The expected output is a copy of every line in the records with the string "left".

__Data supplied__
....................

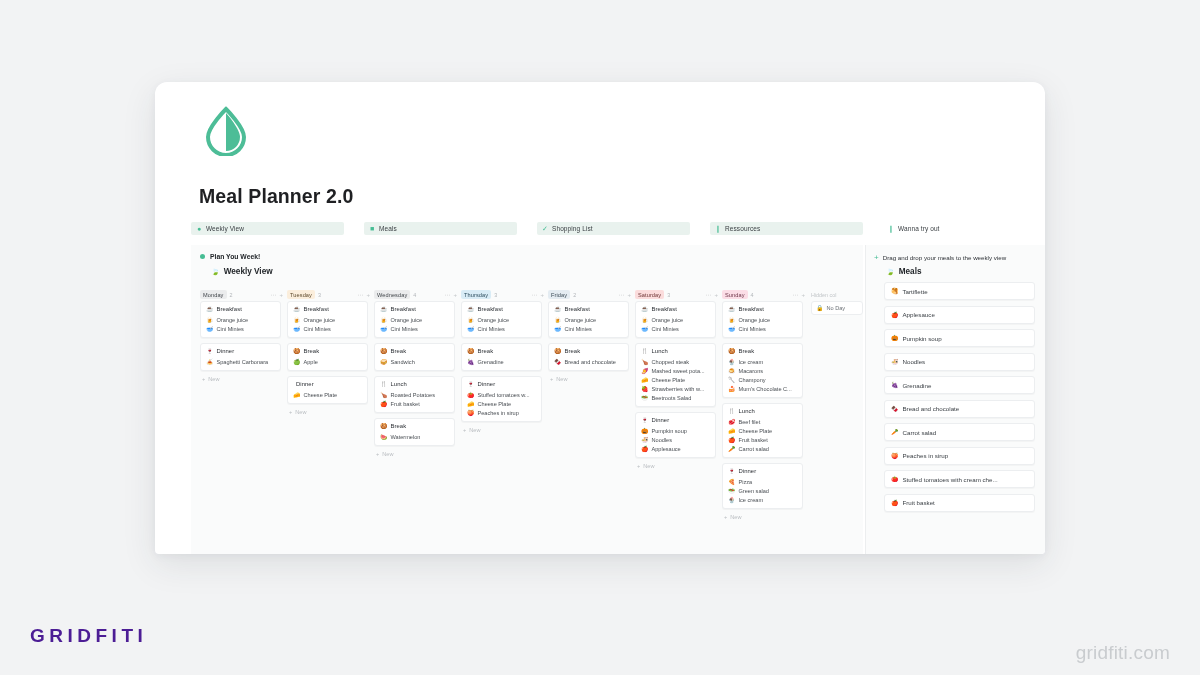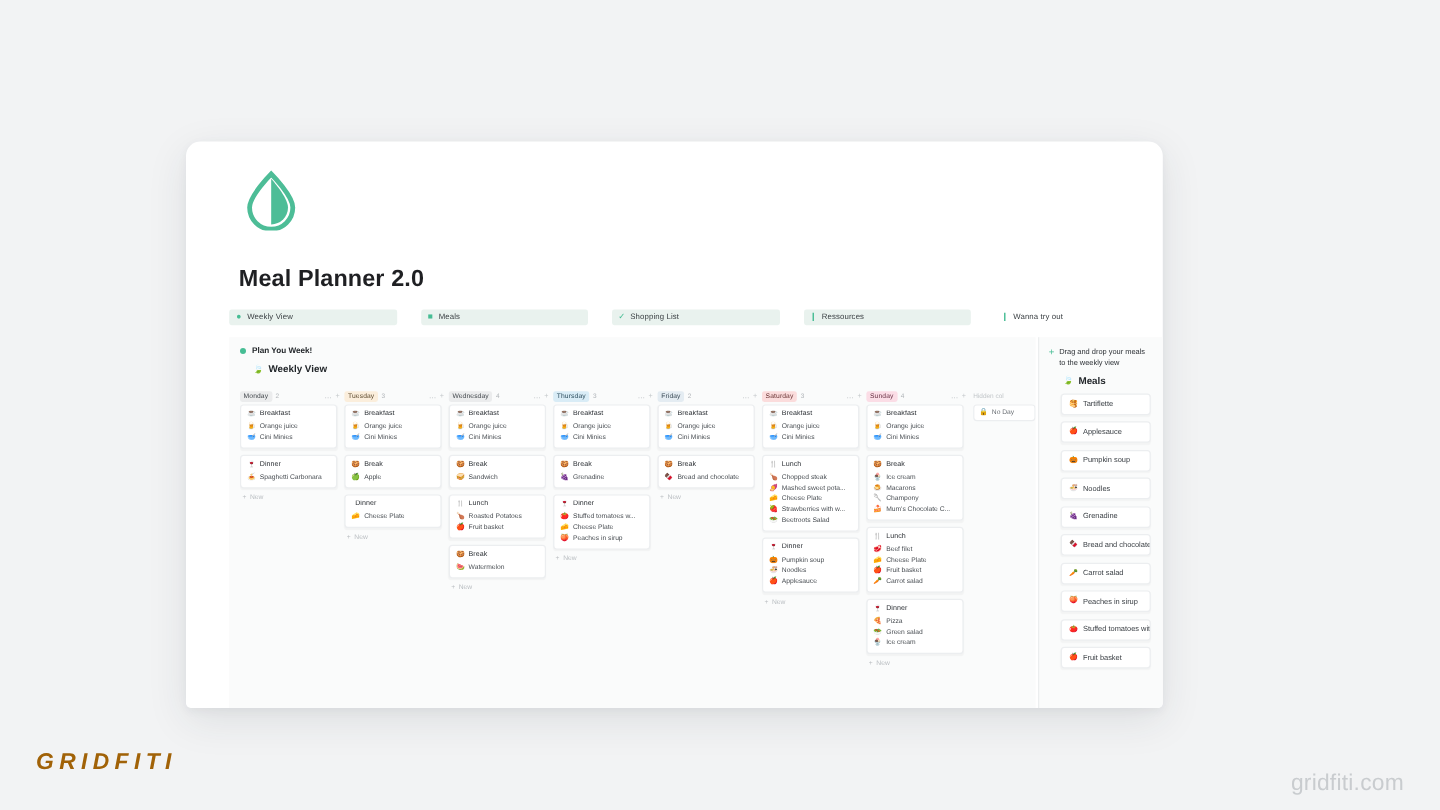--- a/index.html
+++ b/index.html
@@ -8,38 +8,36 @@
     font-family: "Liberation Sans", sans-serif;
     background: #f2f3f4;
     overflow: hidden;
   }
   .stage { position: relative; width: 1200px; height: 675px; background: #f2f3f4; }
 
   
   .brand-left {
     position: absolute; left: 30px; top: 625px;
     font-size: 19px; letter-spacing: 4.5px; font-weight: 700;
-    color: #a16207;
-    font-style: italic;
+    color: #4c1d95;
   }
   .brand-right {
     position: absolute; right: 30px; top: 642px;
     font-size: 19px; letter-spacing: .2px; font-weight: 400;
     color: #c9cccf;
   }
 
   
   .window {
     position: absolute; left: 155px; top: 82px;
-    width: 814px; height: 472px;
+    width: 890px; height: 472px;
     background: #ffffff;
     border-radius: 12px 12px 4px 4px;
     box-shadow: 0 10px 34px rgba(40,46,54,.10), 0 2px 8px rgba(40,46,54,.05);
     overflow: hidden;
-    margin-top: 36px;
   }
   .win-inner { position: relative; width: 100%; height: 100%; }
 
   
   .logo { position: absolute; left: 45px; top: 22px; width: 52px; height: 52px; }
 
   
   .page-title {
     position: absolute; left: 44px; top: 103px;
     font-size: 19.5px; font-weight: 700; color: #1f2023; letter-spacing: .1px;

....................

__The completed task__
   .brand-left {
     position: absolute; left: 30px; top: 625px;
     position: absolute; left: 155px; top: 82px;
   .logo { position: absolute; left: 45px; top: 22px; width: 52px; height: 52px; }
     position: absolute; left: 44px; top: 103px;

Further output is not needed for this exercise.